_The input:_
==========
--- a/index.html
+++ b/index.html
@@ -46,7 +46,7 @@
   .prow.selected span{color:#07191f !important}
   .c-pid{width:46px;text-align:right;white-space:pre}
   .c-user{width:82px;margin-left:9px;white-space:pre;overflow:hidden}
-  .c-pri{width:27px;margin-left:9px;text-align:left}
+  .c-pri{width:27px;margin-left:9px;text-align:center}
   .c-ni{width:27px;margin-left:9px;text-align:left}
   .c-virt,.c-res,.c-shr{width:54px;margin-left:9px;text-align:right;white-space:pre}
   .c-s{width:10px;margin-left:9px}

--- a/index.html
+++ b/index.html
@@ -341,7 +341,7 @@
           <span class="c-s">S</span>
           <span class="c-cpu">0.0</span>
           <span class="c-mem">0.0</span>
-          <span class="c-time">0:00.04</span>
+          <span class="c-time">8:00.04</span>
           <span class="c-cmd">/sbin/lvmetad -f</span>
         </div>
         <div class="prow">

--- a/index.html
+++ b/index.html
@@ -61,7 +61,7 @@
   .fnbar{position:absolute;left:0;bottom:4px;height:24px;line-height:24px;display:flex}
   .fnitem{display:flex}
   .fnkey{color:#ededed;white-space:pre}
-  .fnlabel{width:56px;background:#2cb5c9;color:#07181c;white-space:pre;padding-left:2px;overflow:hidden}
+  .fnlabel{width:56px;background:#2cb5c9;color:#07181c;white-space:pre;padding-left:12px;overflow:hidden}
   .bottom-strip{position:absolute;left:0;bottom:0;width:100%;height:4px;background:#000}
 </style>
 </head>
==========
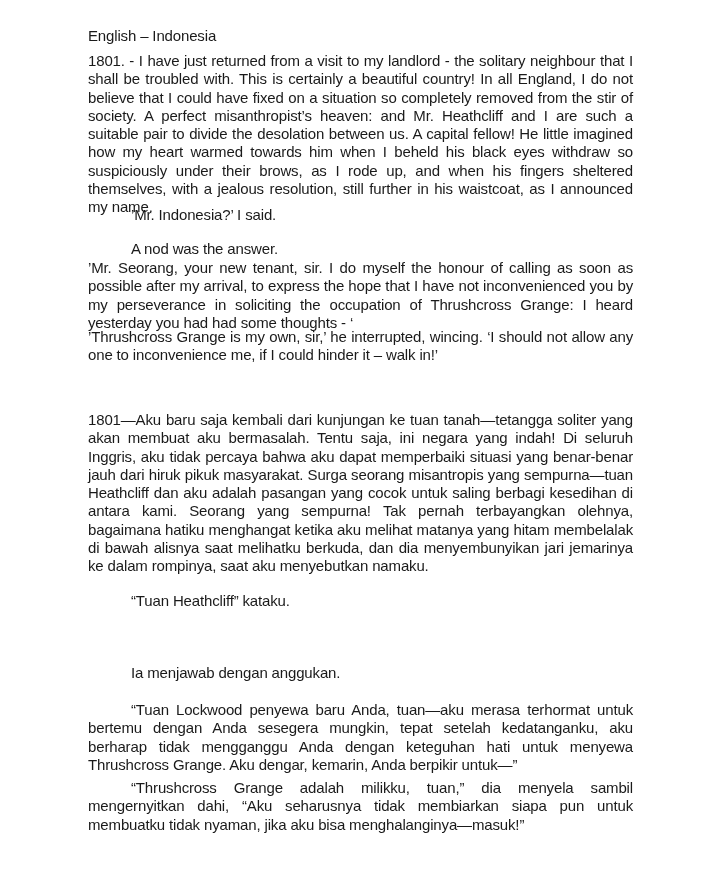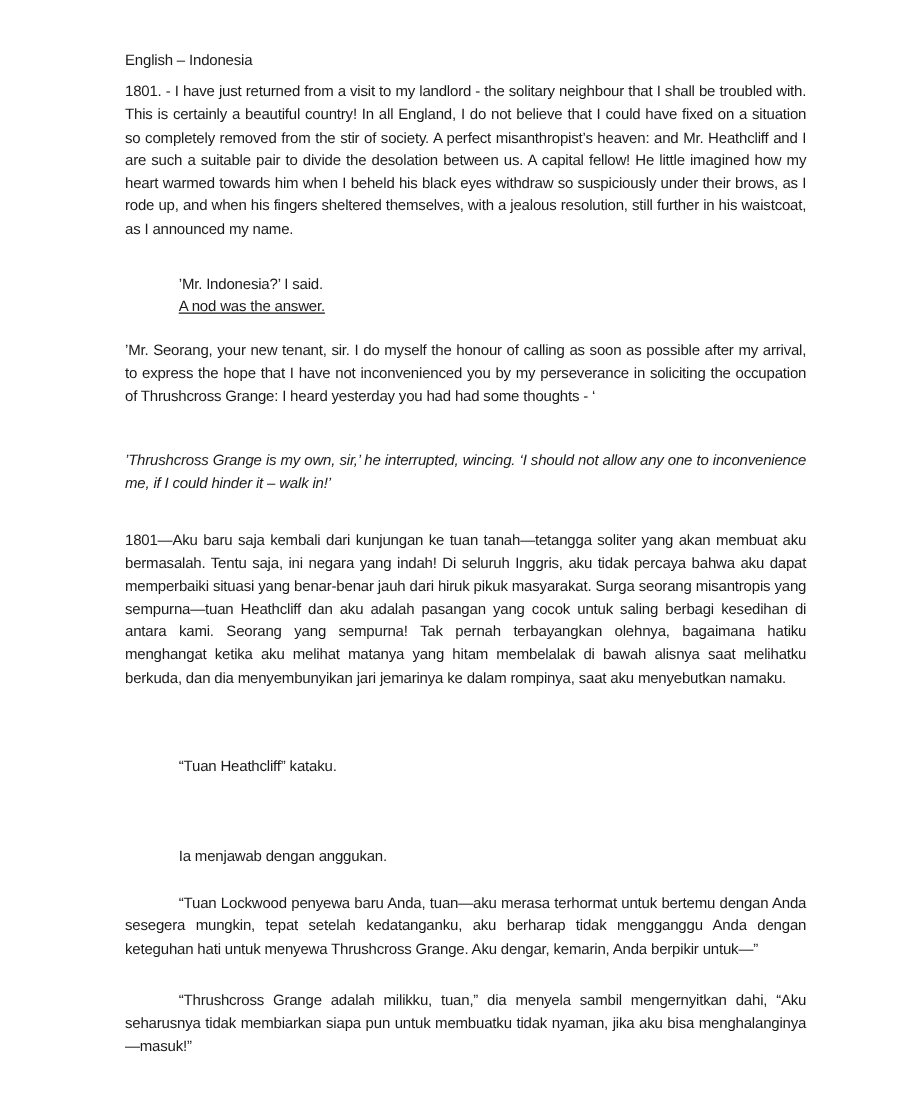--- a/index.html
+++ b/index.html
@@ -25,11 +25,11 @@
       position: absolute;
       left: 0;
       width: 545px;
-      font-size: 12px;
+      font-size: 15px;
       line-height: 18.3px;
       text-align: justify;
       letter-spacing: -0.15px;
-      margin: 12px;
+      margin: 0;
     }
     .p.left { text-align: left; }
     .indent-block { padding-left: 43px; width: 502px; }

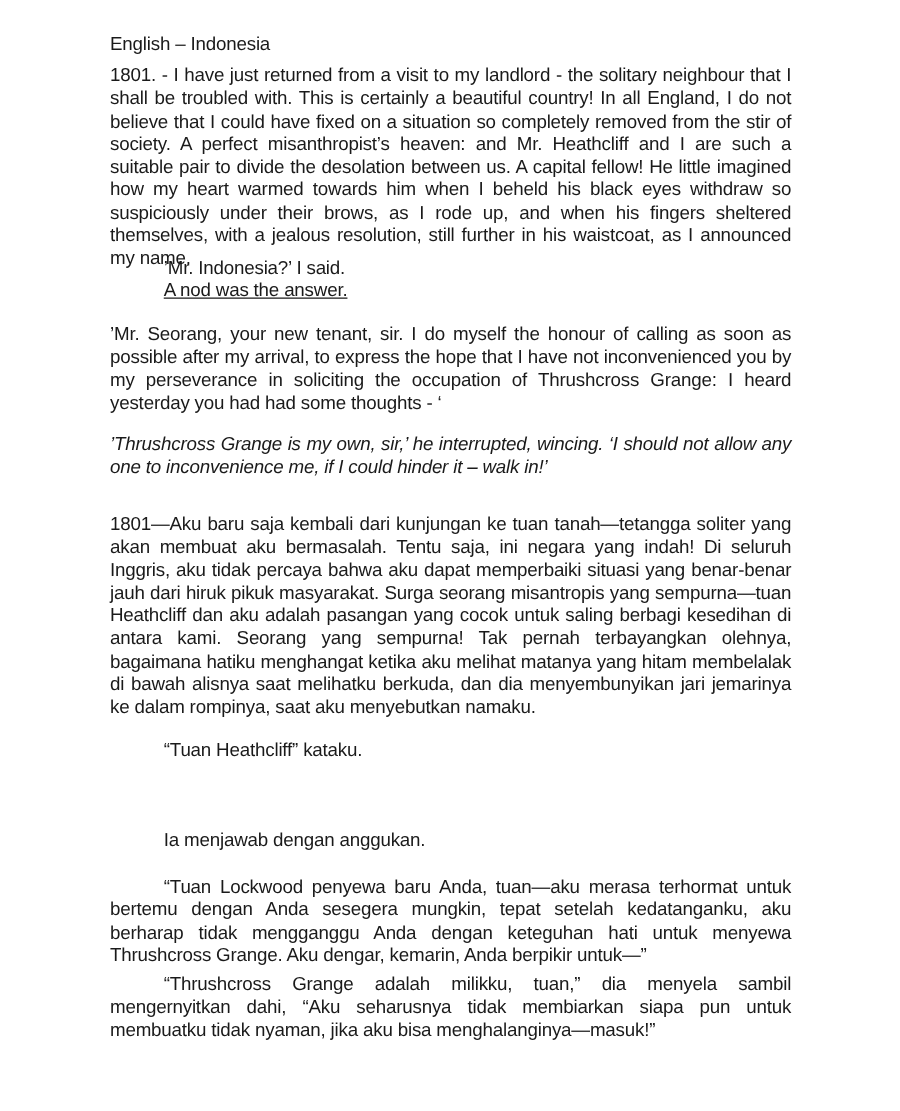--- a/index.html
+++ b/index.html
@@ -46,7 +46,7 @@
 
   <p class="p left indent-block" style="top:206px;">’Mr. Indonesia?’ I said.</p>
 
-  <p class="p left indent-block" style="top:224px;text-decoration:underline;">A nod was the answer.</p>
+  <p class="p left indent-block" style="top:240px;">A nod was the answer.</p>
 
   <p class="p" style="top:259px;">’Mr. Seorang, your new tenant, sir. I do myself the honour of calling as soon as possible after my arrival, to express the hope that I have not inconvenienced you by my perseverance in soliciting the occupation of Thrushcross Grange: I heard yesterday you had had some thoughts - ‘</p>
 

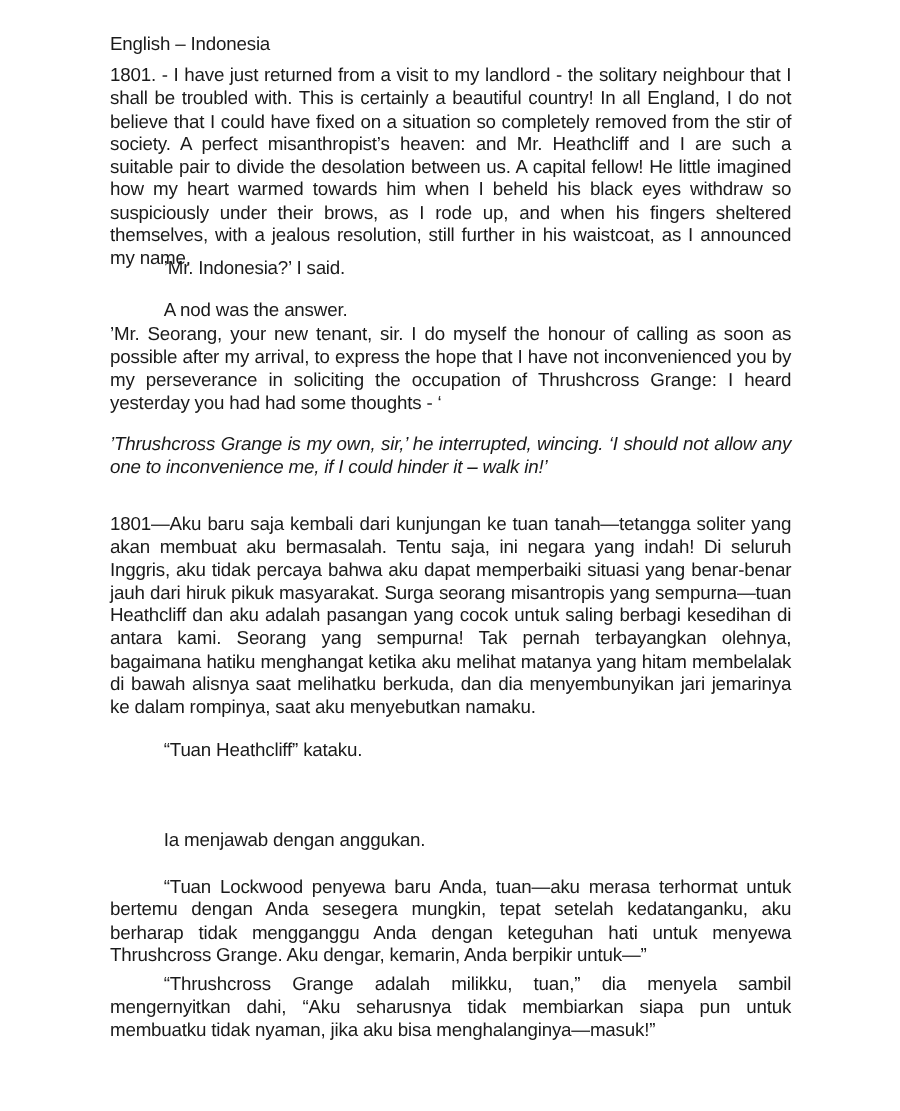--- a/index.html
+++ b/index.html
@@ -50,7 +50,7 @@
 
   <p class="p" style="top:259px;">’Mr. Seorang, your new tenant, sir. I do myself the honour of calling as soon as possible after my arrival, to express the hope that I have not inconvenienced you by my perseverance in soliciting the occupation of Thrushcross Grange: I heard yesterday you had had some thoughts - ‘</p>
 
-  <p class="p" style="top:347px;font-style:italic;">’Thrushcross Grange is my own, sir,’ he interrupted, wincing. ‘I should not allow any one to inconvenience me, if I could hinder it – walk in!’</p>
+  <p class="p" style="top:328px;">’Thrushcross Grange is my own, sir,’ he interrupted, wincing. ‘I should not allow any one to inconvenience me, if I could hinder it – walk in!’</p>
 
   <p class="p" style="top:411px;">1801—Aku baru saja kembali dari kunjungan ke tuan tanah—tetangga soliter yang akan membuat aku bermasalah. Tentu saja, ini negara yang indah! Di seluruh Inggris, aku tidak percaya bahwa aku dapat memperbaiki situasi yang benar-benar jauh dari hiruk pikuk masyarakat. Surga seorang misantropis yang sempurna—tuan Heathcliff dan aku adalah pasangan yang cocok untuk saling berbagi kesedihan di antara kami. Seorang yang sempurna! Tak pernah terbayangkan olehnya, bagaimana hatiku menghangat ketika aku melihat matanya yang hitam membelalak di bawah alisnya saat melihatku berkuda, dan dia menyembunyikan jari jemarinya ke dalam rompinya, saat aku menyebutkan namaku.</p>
==========
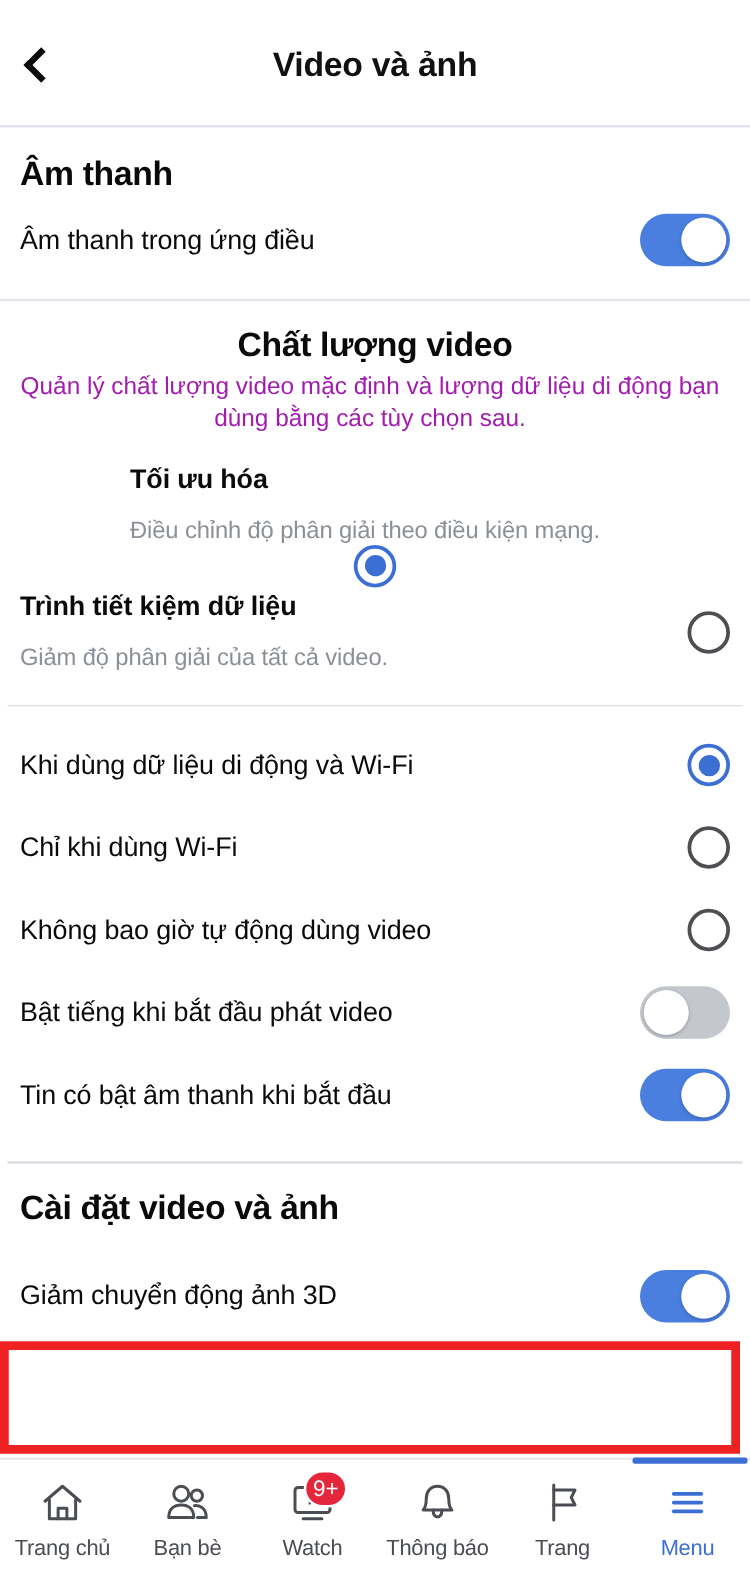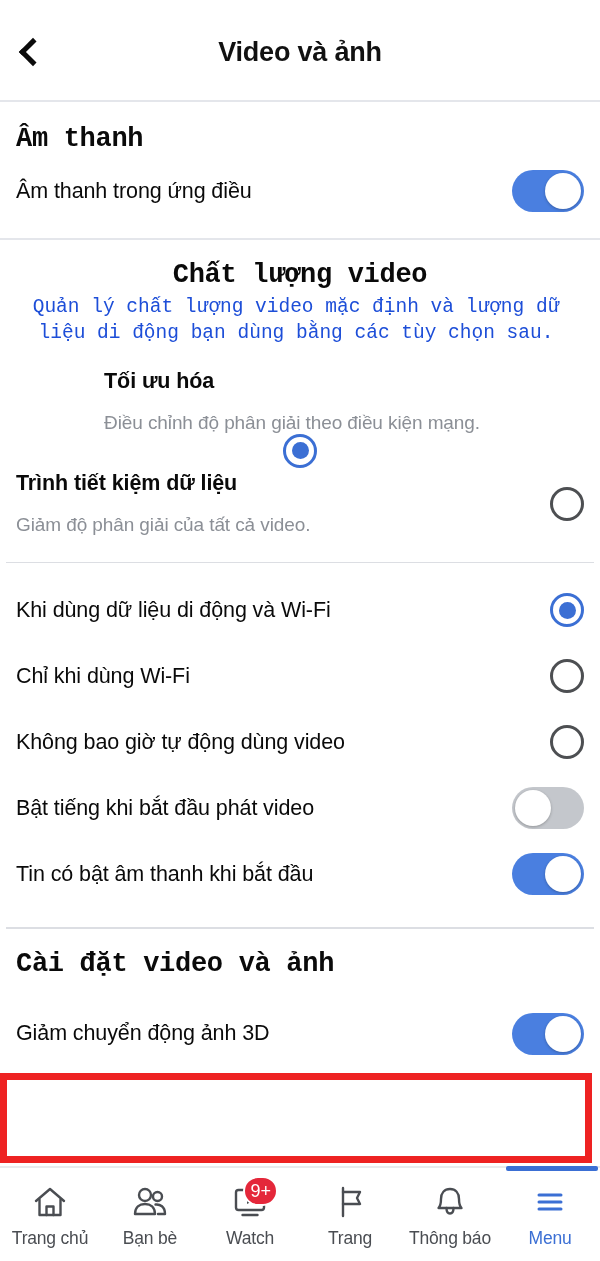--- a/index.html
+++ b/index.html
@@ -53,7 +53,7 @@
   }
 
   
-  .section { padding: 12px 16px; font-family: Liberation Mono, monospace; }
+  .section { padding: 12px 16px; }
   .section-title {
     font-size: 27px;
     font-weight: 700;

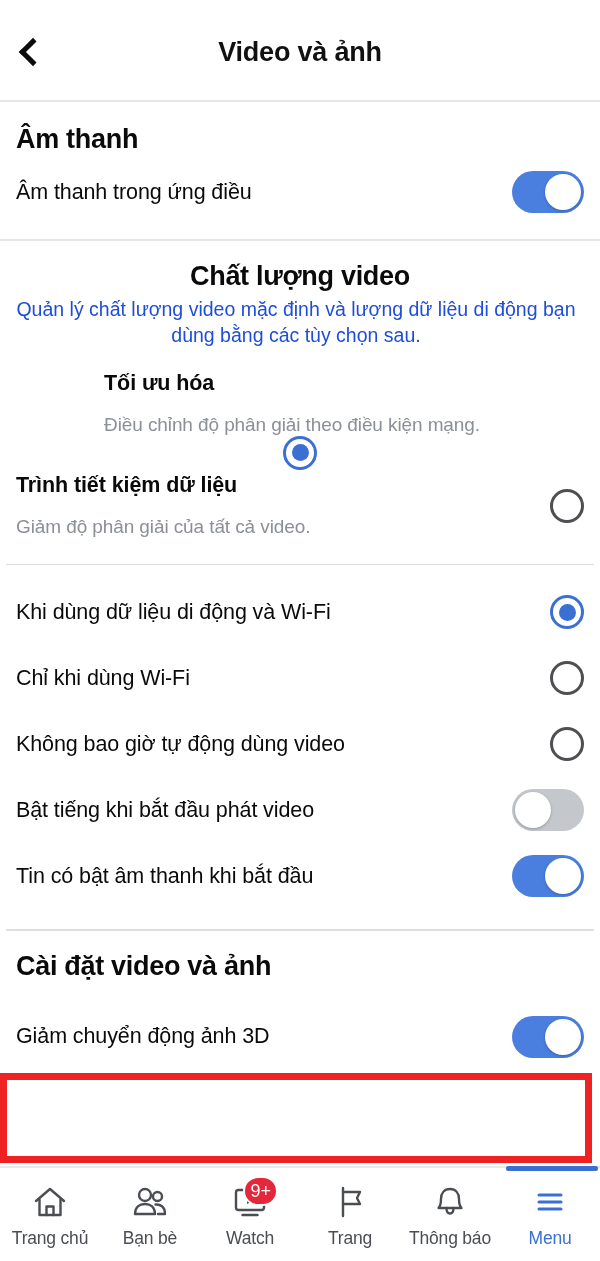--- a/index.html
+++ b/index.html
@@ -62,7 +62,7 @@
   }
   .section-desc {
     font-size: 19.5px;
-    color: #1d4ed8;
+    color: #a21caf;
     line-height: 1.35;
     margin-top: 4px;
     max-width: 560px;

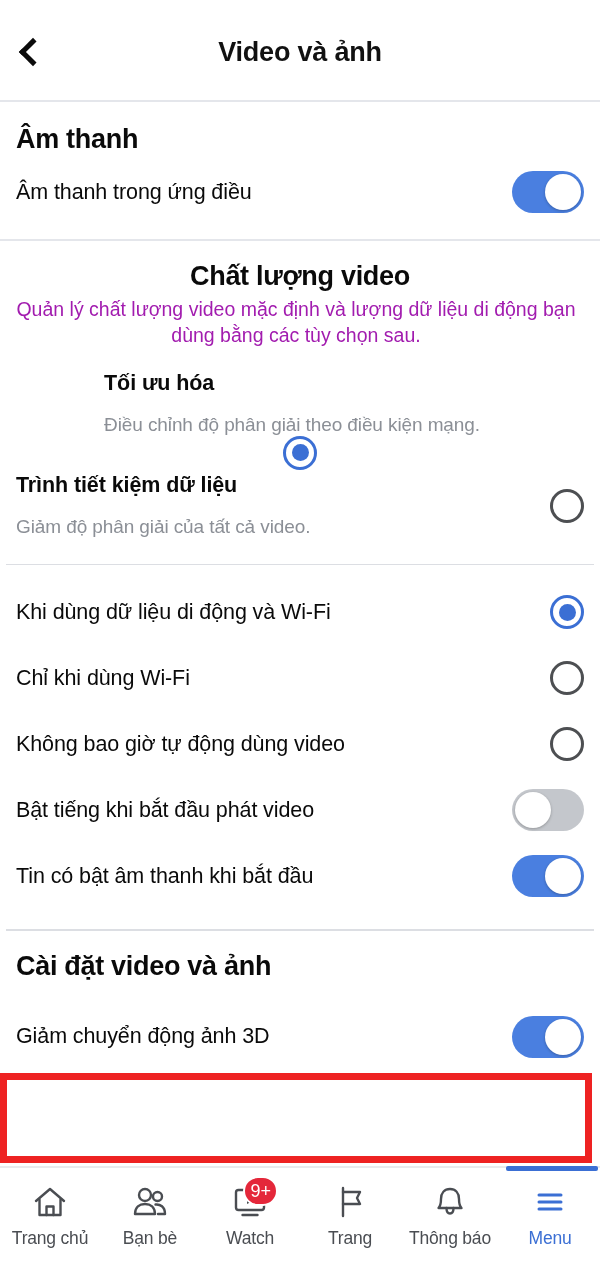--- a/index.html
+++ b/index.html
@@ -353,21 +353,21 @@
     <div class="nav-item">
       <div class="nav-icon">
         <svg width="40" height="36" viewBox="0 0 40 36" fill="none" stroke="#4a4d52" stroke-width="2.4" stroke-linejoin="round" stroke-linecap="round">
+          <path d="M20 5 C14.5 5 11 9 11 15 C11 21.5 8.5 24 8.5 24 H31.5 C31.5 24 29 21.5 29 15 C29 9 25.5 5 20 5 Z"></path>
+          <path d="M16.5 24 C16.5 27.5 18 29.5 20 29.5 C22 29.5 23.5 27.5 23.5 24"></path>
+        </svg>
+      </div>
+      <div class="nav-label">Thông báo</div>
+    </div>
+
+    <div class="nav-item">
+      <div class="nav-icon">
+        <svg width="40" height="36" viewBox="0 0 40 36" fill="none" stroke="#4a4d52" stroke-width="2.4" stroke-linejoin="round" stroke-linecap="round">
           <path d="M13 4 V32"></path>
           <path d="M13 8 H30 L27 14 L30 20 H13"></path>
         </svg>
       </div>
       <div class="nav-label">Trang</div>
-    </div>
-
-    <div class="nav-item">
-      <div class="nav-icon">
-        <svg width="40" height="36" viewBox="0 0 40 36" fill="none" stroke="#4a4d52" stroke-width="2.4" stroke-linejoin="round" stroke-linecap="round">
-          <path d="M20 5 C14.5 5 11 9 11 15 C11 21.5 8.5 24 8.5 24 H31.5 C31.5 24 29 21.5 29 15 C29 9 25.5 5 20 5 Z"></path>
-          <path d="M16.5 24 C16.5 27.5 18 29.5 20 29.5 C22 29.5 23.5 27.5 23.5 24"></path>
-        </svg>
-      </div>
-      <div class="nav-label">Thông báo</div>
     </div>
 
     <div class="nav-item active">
==========
From the listing above, please give again the lines that begin with the line holding "position: absolute;" and go on through the line holding "-50,7 +50,7 @@", exactly, both ends included, minus any picture.

       position: absolute;
       left: 0;
       width: 545px;
-      font-size: 12px;
+      font-size: 15px;
       line-height: 18.3px;
       text-align: justify;
       letter-spacing: -0.15px;
-      margin: 12px;
+      margin: 0;
     }
     .p.left { text-align: left; }
     .indent-block { padding-left: 43px; width: 502px; }

--- a/index.html
+++ b/index.html
@@ -46,7 +46,7 @@
 
   <p class="p left indent-block" style="top:206px;">’Mr. Indonesia?’ I said.</p>
 
-  <p class="p left indent-block" style="top:224px;text-decoration:underline;">A nod was the answer.</p>
+  <p class="p left indent-block" style="top:240px;">A nod was the answer.</p>
 
   <p class="p" style="top:259px;">’Mr. Seorang, your new tenant, sir. I do myself the honour of calling as soon as possible after my arrival, to express the hope that I have not inconvenienced you by my perseverance in soliciting the occupation of Thrushcross Grange: I heard yesterday you had had some thoughts - ‘</p>
 

--- a/index.html
+++ b/index.html
@@ -50,7 +50,7 @@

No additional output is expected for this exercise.